■ Exercise:
Repeat everything in the data exactly except images.

■ Data extracts:
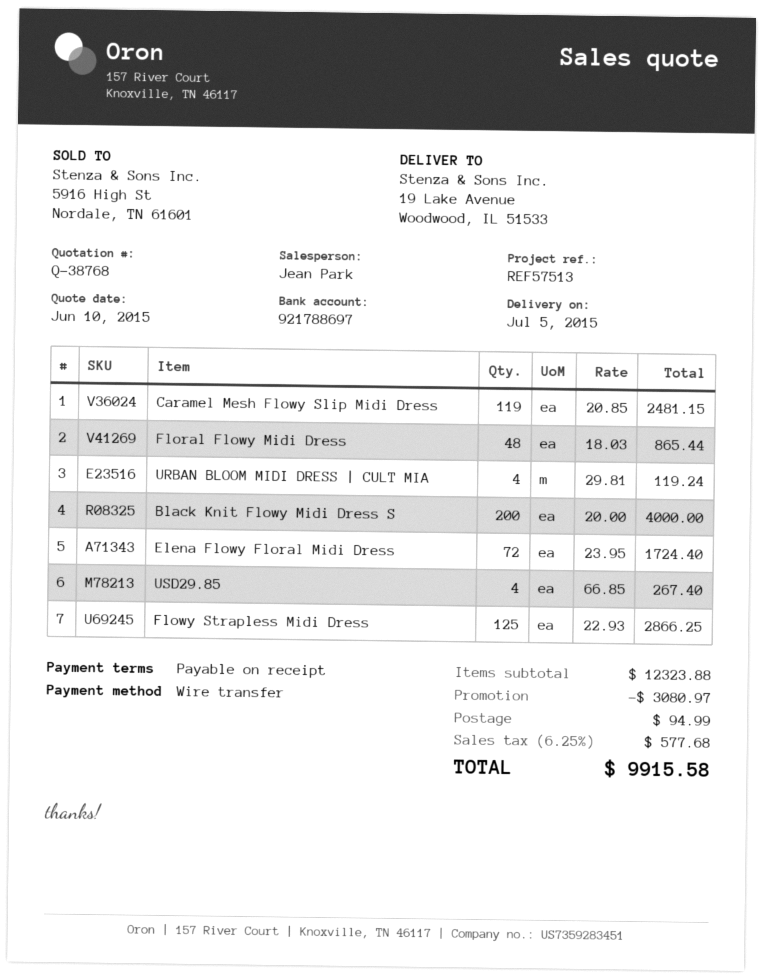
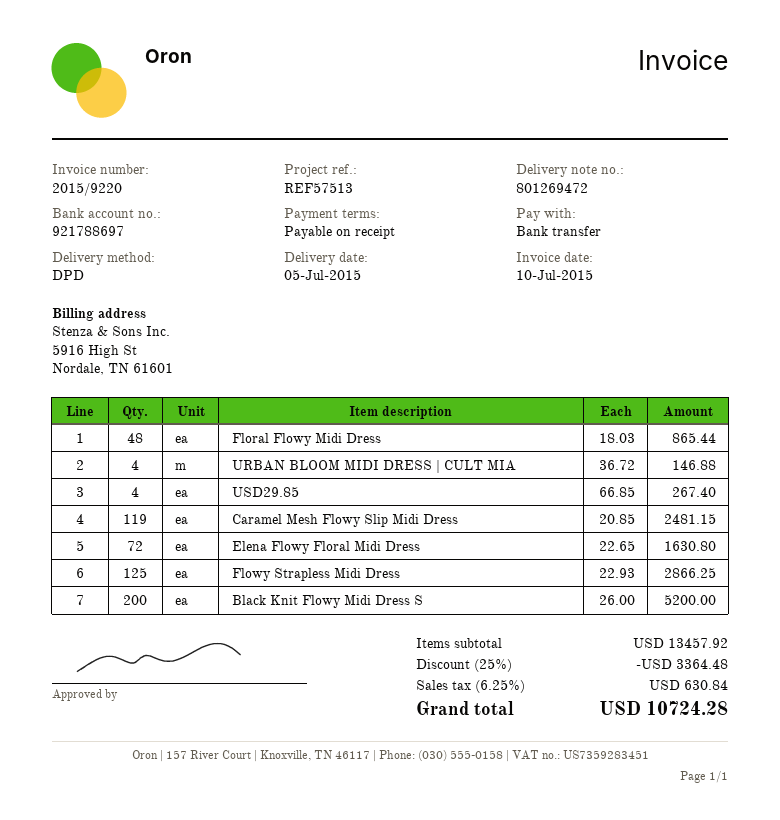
URBAN BLOOM MIDI DRESS | CULT MIA: 4 x 29.81 = 119.24 -> 4 x 36.72 = 146.88
Black Knit Flowy Midi Dress S: 200 x 20.00 = 4000.00 -> 200 x 26.00 = 5200.00
Elena Flowy Floral Midi Dress: 72 x 23.95 = 1724.40 -> 72 x 22.65 = 1630.80
subtotal: 12323.88 -> 13457.92
discount: 3080.97 -> 3364.48
shipping: 94.99 -> none
tax: 6.25% = 577.68 -> 6.25% = 630.84
total: 9915.58 -> 10724.28

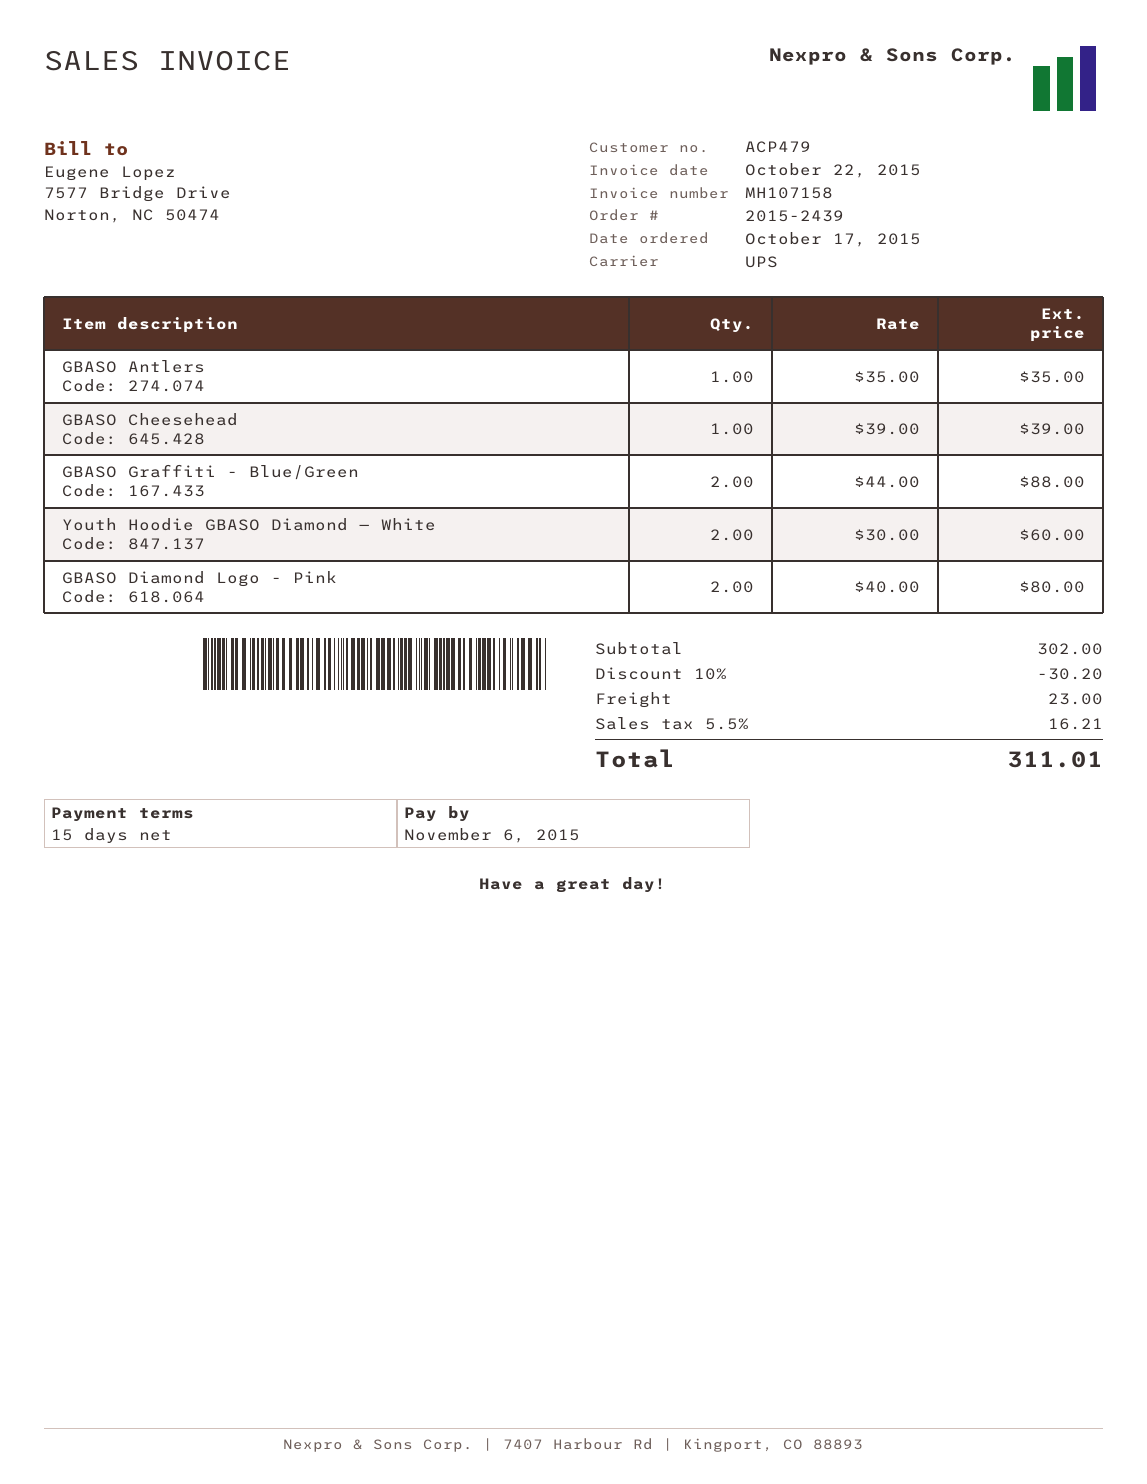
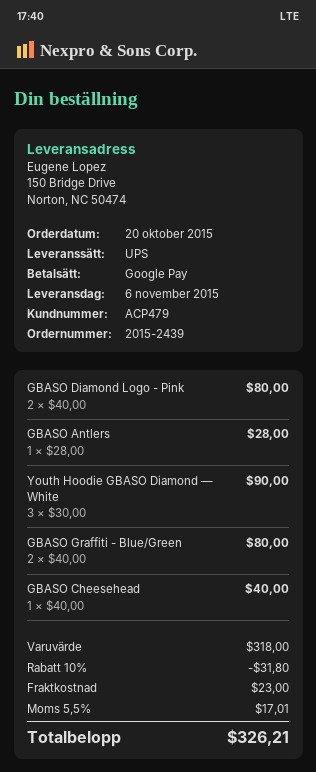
order date: 2015-10-17 -> 2015-10-20
GBASO Antlers: 1 x 35.00 = 35.00 -> 1 x 28.00 = 28.00
GBASO Cheesehead: 1 x 39.00 = 39.00 -> 1 x 40.00 = 40.00
GBASO Graffiti - Blue/Green: 2 x 44.00 = 88.00 -> 2 x 40.00 = 80.00
Youth Hoodie GBASO Diamond — White: 2 x 30.00 = 60.00 -> 3 x 30.00 = 90.00
subtotal: 302.00 -> 318.00
discount: 10% = 30.20 -> 10% = 31.80
tax: 5.5% = 16.21 -> 5.5% = 17.01
total: 311.01 -> 326.21

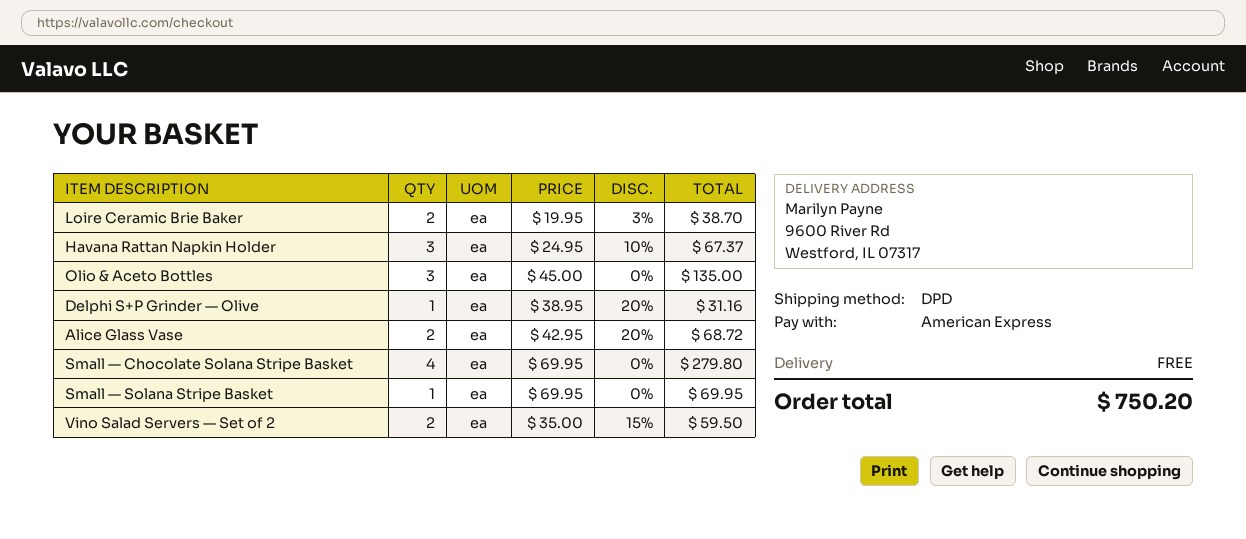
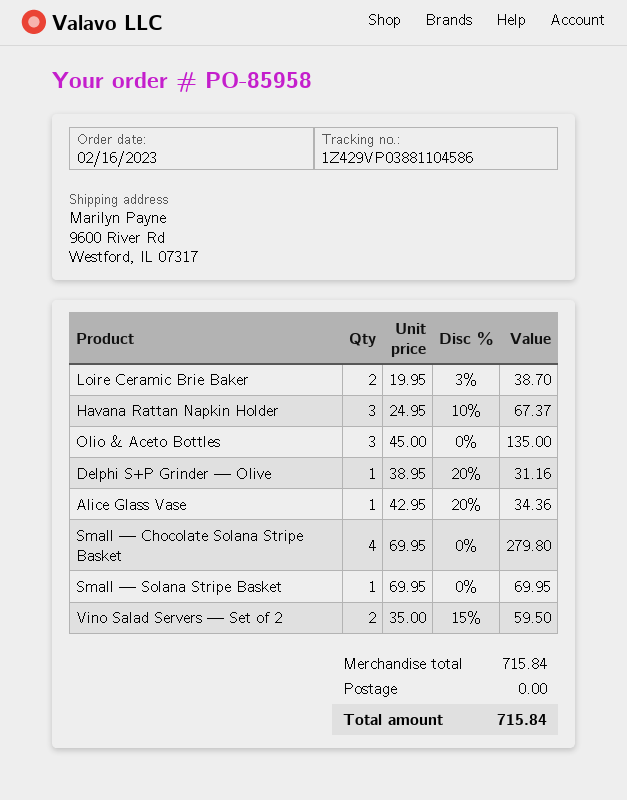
Alice Glass Vase: 2 x 42.95 - 20% = 68.72 -> 1 x 42.95 - 20% = 34.36
total: 750.20 -> 715.84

■ Answer box:
URBAN BLOOM MIDI DRESS | CULT MIA: 4 x 29.81 = 119.24 -> 4 x 36.72 = 146.88
Black Knit Flowy Midi Dress S: 200 x 20.00 = 4000.00 -> 200 x 26.00 = 5200.00
Elena Flowy Floral Midi Dress: 72 x 23.95 = 1724.40 -> 72 x 22.65 = 1630.80
subtotal: 12323.88 -> 13457.92
discount: 3080.97 -> 3364.48
shipping: 94.99 -> none
tax: 6.25% = 577.68 -> 6.25% = 630.84
total: 9915.58 -> 10724.28

order date: 2015-10-17 -> 2015-10-20
GBASO Antlers: 1 x 35.00 = 35.00 -> 1 x 28.00 = 28.00
GBASO Cheesehead: 1 x 39.00 = 39.00 -> 1 x 40.00 = 40.00
GBASO Graffiti - Blue/Green: 2 x 44.00 = 88.00 -> 2 x 40.00 = 80.00
Youth Hoodie GBASO Diamond — White: 2 x 30.00 = 60.00 -> 3 x 30.00 = 90.00
subtotal: 302.00 -> 318.00
discount: 10% = 30.20 -> 10% = 31.80
tax: 5.5% = 16.21 -> 5.5% = 17.01
total: 311.01 -> 326.21

Alice Glass Vase: 2 x 42.95 - 20% = 68.72 -> 1 x 42.95 - 20% = 34.36
total: 750.20 -> 715.84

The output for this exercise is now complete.